Work task
Please return every line of the records below that contains the word "Laravel".

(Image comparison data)
= = = = = = =

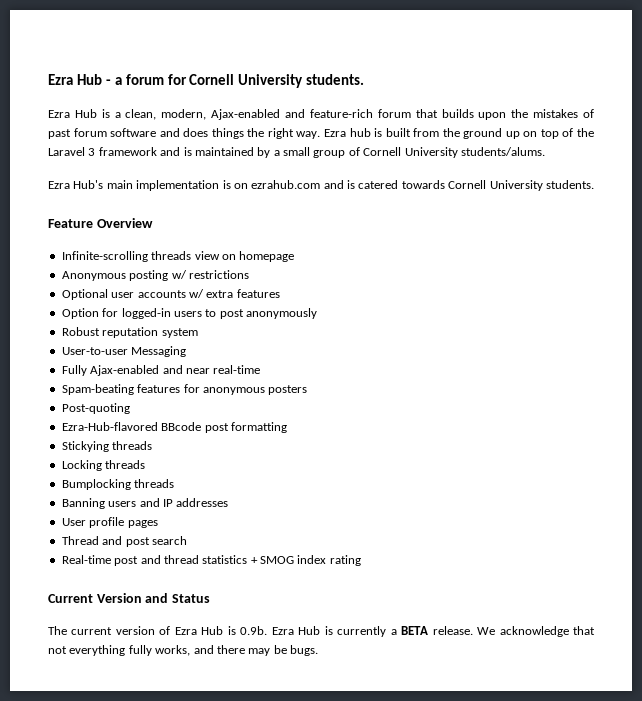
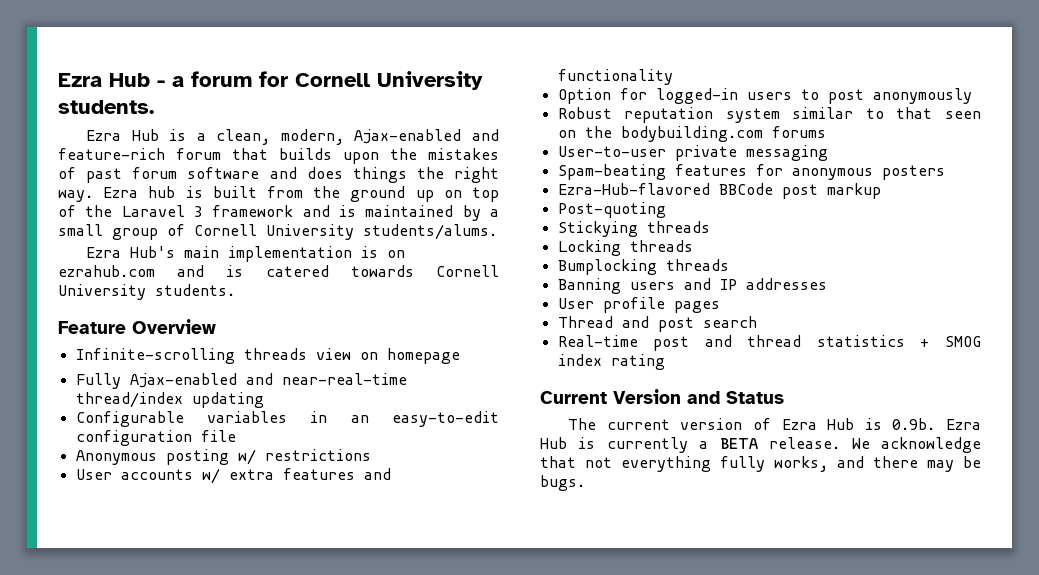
(295, 256) none -> [75,373,407,389] [75,392,264,408] [75,411,499,427] [75,430,236,446] // Fully Ajax-enabled and near-real-time thread/index updating // Configurable variables in an easy-to-edit configuration file
[61,289,135,300] Optional user -> [75,469,112,480] User
(280, 293) none -> [363,468,391,480] [557,69,673,85] and functionality
[61,346,187,357] [61,365,261,376] // User-to-user Messaging // Fully Ajax-enabled and near real-time -> [792,107,981,119] [557,126,826,142] [557,145,828,161] similar to that seen on the bodybuilding.com forums // User-to-user private messaging
[61,403,130,414] [61,422,287,433] Post-quoting // Ezra-Hub-flavored BBcode post formatting -> [557,183,881,199] [557,202,666,218] Ezra-Hub-flavored BBCode post markup // Post-quoting

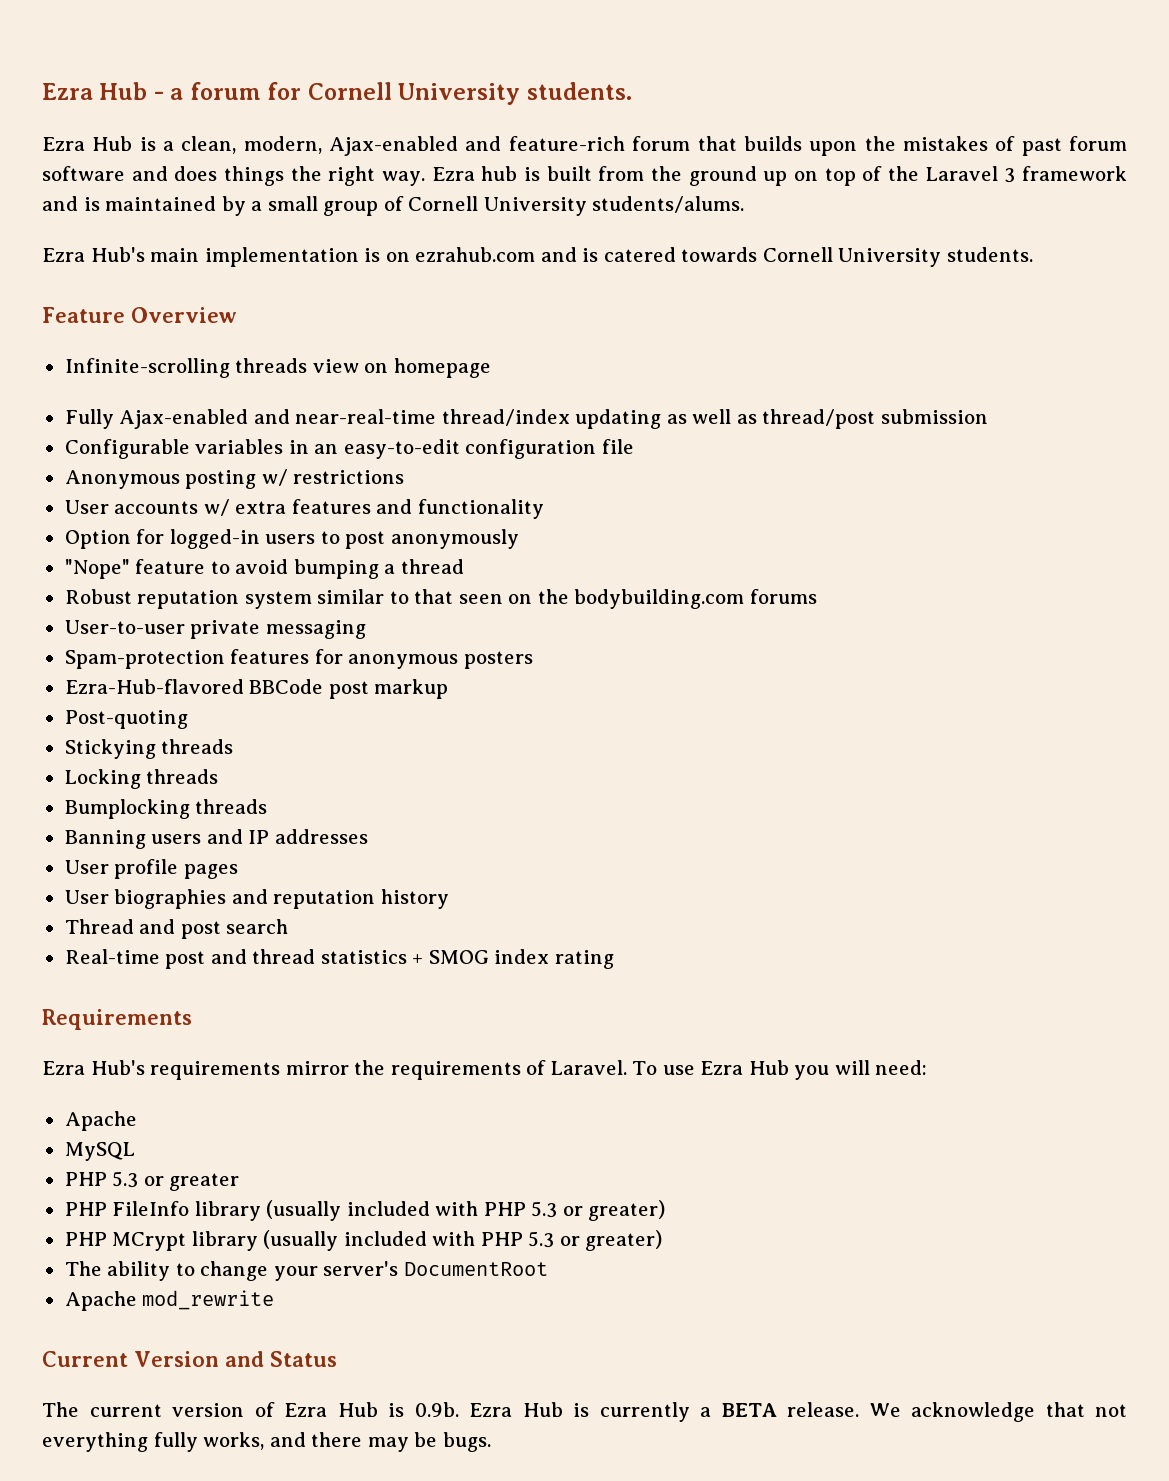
(264, 400) none -> [666,409,988,429] as well as thread/post submission
(972, 96) none -> [64,559,464,579] // "Nope" feature to avoid bumping a thread
[557,164,666,180] Spam-beating -> [64,650,225,669] Spam-protection
(720, 307) none -> [64,889,449,909] // User biographies and reputation history
(665, 362) none -> [42,1009,192,1030] [42,1060,928,1080] [64,1111,137,1131] [64,1142,135,1161] [64,1171,240,1191] [64,1200,666,1221] [64,1230,663,1251] [64,1261,548,1281] [64,1290,275,1311] // Requirements // Ezra Hub's requirements mirror the requirements of Laravel. To use Ezra Hub you will need: // Apache // MySQL // PHP 5.3 or greater // PHP FileInfo library (usually included with PHP 5.3 or greater) // PHP MCrypt library (usually included with PHP 5.3 or greater) // The ability to change your server's DocumentRoot // Apache mod_rewrite

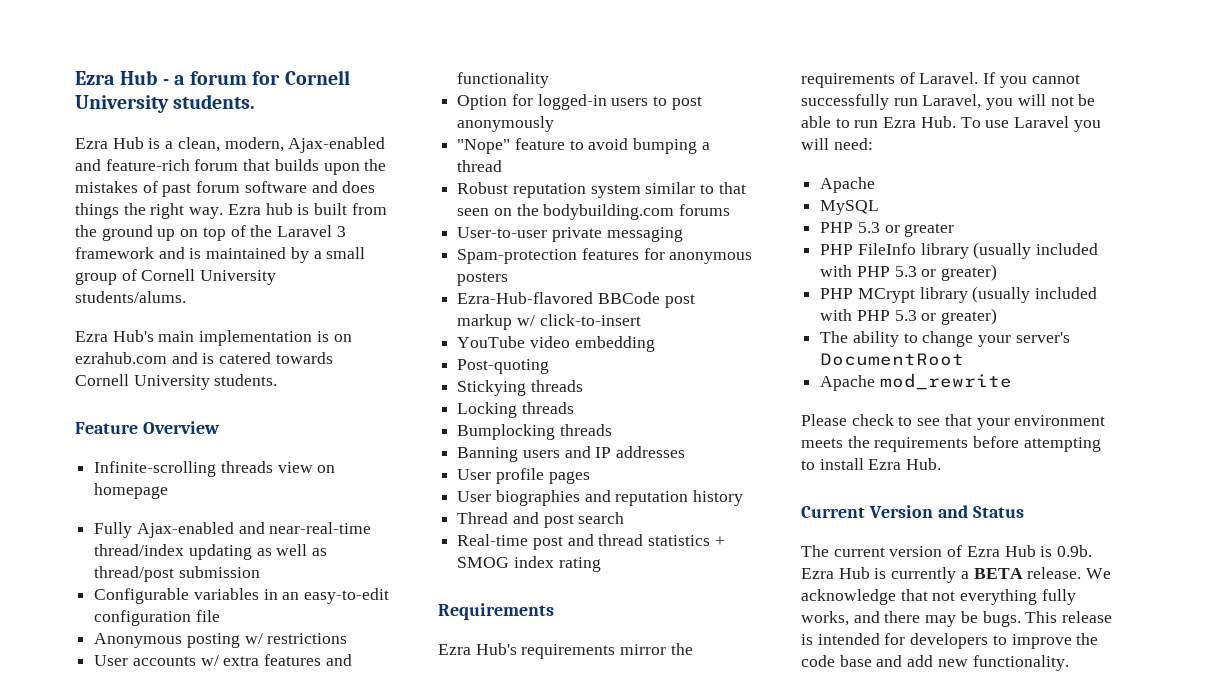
(449, 689) none -> [516,314,641,326] [457,336,655,352] w/ click-to-insert // YouTube video embedding
[632,1060,789,1075] To use Ezra Hub -> [983,72,1080,88] [801,94,1096,110] [801,116,1070,128] If you cannot successfully run Laravel, you will not be able to run Ezra Hub. To use Laravel
(275, 1300) none -> [801,414,1106,430] [801,436,1101,452] [801,458,942,470] // Please check to see that your environment meets the requirements before attempting to install Ezra Hub.
(491, 1442) none -> [1025,611,1113,623] [801,633,1099,649] [801,655,1069,671] This release is intended for developers to improve the code base and add new functionality.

= = = = = = =

Solution to this exercise
(665, 362) none -> [42,1009,192,1030] [42,1060,928,1080] [64,1111,137,1131] [64,1142,135,1161] [64,1171,240,1191] [64,1200,666,1221] [64,1230,663,1251] [64,1261,548,1281] [64,1290,275,1311] // Requirements // Ezra Hub's requirements mirror the requirements of Laravel. To use Ezra Hub you will need: // Apache // MySQL // PHP 5.3 or greater // PHP FileInfo library (usually included with PHP 5.3 or greater) // PHP MCrypt library (usually included with PHP 5.3 or greater) // The ability to change your server's DocumentRoot // Apache mod_rewrite
[632,1060,789,1075] To use Ezra Hub -> [983,72,1080,88] [801,94,1096,110] [801,116,1070,128] If you cannot successfully run Laravel, you will not be able to run Ezra Hub. To use Laravel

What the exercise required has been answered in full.